» What you should do
Would you transcribe the records word for word, please?

» Data provided
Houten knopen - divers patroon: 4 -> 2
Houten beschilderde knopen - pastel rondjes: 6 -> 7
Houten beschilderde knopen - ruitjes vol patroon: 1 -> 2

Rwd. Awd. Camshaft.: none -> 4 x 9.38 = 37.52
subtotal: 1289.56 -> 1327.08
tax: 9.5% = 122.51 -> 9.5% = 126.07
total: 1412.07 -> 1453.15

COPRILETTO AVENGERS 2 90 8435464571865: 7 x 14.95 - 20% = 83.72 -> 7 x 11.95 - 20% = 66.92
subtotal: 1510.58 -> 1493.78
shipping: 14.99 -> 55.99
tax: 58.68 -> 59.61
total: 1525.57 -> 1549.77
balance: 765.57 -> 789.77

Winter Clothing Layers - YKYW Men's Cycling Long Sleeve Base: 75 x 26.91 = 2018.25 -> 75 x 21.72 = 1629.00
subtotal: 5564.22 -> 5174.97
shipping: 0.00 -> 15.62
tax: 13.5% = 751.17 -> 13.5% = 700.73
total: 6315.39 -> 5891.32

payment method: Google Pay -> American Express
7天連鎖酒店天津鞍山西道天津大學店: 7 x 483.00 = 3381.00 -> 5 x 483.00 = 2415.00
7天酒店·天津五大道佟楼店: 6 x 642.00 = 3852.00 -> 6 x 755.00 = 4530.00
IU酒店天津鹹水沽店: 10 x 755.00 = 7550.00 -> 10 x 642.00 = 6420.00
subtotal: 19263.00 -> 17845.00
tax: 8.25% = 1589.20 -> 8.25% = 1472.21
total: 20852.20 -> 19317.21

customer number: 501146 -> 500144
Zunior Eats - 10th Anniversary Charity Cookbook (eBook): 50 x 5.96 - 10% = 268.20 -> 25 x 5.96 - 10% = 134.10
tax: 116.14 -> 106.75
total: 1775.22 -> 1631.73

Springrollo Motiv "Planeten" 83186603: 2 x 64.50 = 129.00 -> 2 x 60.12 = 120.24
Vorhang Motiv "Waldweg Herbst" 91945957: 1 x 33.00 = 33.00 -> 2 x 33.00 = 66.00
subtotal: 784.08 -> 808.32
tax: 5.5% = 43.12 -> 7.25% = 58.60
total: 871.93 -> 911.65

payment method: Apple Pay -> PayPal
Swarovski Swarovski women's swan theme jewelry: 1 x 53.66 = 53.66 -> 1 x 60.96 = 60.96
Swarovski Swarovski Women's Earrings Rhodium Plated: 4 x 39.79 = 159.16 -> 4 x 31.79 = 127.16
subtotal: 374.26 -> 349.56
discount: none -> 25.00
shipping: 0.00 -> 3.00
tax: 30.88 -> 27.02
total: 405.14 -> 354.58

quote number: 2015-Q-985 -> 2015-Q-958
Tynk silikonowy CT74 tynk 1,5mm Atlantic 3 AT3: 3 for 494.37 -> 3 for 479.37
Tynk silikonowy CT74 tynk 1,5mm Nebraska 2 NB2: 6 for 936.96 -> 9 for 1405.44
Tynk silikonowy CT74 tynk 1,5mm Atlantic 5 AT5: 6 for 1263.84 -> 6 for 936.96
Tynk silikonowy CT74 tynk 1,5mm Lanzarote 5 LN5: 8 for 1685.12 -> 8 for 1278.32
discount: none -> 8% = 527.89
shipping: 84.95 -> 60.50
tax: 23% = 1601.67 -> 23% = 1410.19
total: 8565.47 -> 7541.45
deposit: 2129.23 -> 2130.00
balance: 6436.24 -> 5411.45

» Solution for this problem
Houten knopen - divers patroon: 4 -> 2
Houten beschilderde knopen - pastel rondjes: 6 -> 7
Houten beschilderde knopen - ruitjes vol patroon: 1 -> 2

Rwd. Awd. Camshaft.: none -> 4 x 9.38 = 37.52
subtotal: 1289.56 -> 1327.08
tax: 9.5% = 122.51 -> 9.5% = 126.07
total: 1412.07 -> 1453.15

COPRILETTO AVENGERS 2 90 8435464571865: 7 x 14.95 - 20% = 83.72 -> 7 x 11.95 - 20% = 66.92
subtotal: 1510.58 -> 1493.78
shipping: 14.99 -> 55.99
tax: 58.68 -> 59.61
total: 1525.57 -> 1549.77
balance: 765.57 -> 789.77

Winter Clothing Layers - YKYW Men's Cycling Long Sleeve Base: 75 x 26.91 = 2018.25 -> 75 x 21.72 = 1629.00
subtotal: 5564.22 -> 5174.97
shipping: 0.00 -> 15.62
tax: 13.5% = 751.17 -> 13.5% = 700.73
total: 6315.39 -> 5891.32

payment method: Google Pay -> American Express
7天連鎖酒店天津鞍山西道天津大學店: 7 x 483.00 = 3381.00 -> 5 x 483.00 = 2415.00
7天酒店·天津五大道佟楼店: 6 x 642.00 = 3852.00 -> 6 x 755.00 = 4530.00
IU酒店天津鹹水沽店: 10 x 755.00 = 7550.00 -> 10 x 642.00 = 6420.00
subtotal: 19263.00 -> 17845.00
tax: 8.25% = 1589.20 -> 8.25% = 1472.21
total: 20852.20 -> 19317.21

customer number: 501146 -> 500144
Zunior Eats - 10th Anniversary Charity Cookbook (eBook): 50 x 5.96 - 10% = 268.20 -> 25 x 5.96 - 10% = 134.10
tax: 116.14 -> 106.75
total: 1775.22 -> 1631.73

Springrollo Motiv "Planeten" 83186603: 2 x 64.50 = 129.00 -> 2 x 60.12 = 120.24
Vorhang Motiv "Waldweg Herbst" 91945957: 1 x 33.00 = 33.00 -> 2 x 33.00 = 66.00
subtotal: 784.08 -> 808.32
tax: 5.5% = 43.12 -> 7.25% = 58.60
total: 871.93 -> 911.65

payment method: Apple Pay -> PayPal
Swarovski Swarovski women's swan theme jewelry: 1 x 53.66 = 53.66 -> 1 x 60.96 = 60.96
Swarovski Swarovski Women's Earrings Rhodium Plated: 4 x 39.79 = 159.16 -> 4 x 31.79 = 127.16
subtotal: 374.26 -> 349.56
discount: none -> 25.00
shipping: 0.00 -> 3.00
tax: 30.88 -> 27.02
total: 405.14 -> 354.58

quote number: 2015-Q-985 -> 2015-Q-958
Tynk silikonowy CT74 tynk 1,5mm Atlantic 3 AT3: 3 for 494.37 -> 3 for 479.37
Tynk silikonowy CT74 tynk 1,5mm Nebraska 2 NB2: 6 for 936.96 -> 9 for 1405.44
Tynk silikonowy CT74 tynk 1,5mm Atlantic 5 AT5: 6 for 1263.84 -> 6 for 936.96
Tynk silikonowy CT74 tynk 1,5mm Lanzarote 5 LN5: 8 for 1685.12 -> 8 for 1278.32
discount: none -> 8% = 527.89
shipping: 84.95 -> 60.50
tax: 23% = 1601.67 -> 23% = 1410.19
total: 8565.47 -> 7541.45
deposit: 2129.23 -> 2130.00
balance: 6436.24 -> 5411.45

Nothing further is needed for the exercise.